If they do loot it, they can do a number of things. (A) Take it to the old man (wizard), (B) try to sell it, (C) keep it. You don't want C to happen, otherwise the orcs don't get the hammer. Make sure that none of the players can work out how powerful it is, so even if they do inspect it, make sure it has a silly high DC. If they do B, they can sell it on with no real thoughts (probably for quite cheap / at face value) and then an orc lackey can find it and pass it on to the orc chief, similar to if they leave the hammer.
A is interesting because it depends on if you want the wizard to reveal his wizardness or not. If you do, you could have him immediately put on the amulet that the PCs have gotten and show off, and then ask them what else they found and if he could appraise any of it for them (it's a good idea for him to not be overtly desperate for the hammer itself). If they show him the hammer he could "have a friend" that needs something like this, and offer to buy it from them for a cheap price. Or, they could gift it to him as a thank you for paying their tab. You never know how PCs will react to offers like that. If you don't want him to reveal that he's a wizard, do all of the above but without the offer of magical appraisal of the items unless you think the wizard could appraise items without his magic. Other options here could be that he's a collector of odd things (and play up the eccentric old man vibe), or that he has a lot of merchant friends and will pay for items to sell on... etc.

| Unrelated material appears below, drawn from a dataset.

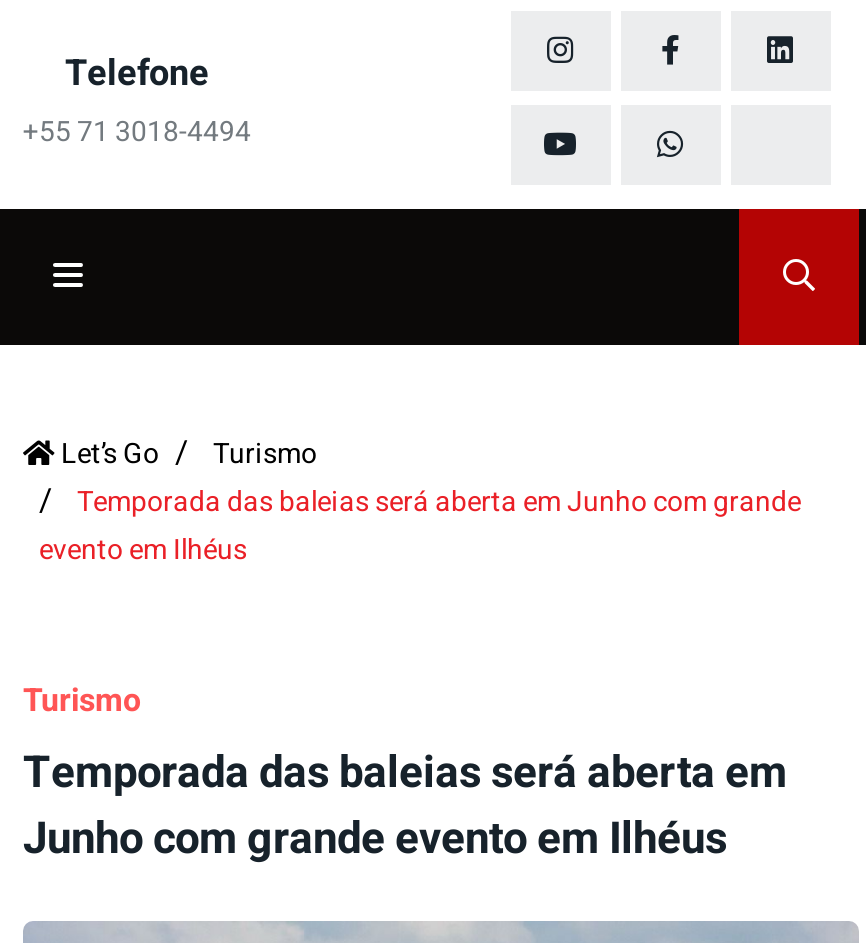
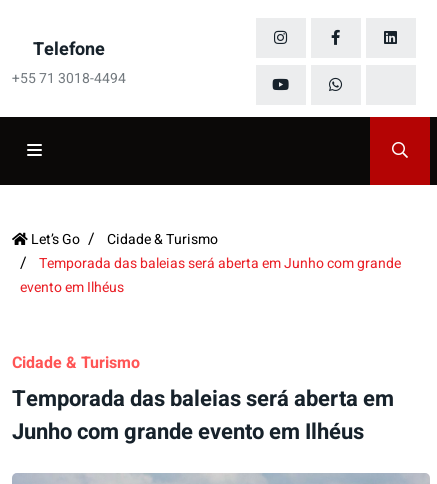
- Turismo
+ Cidade & Turismo

- Turismo
+ Cidade & Turismo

Ultimately, come up with the base plot and then come up with variants for the likely choices that they'll make. Even if it seems silly sometimes, coming up with ways to fix the plot can help if they do eventually make a choice that completely throws you as a DM.
How should I plan my adventure then with a main plot without over-engineering it? I know per session, you should plan various paths based on what you think the players will do, but how do I plan various bosses in my campaign that are required to beat to continue to the next chapter, let alone the climax to the ending, while still letting the campaign be open-ended so the players can choose whatever path they want to take?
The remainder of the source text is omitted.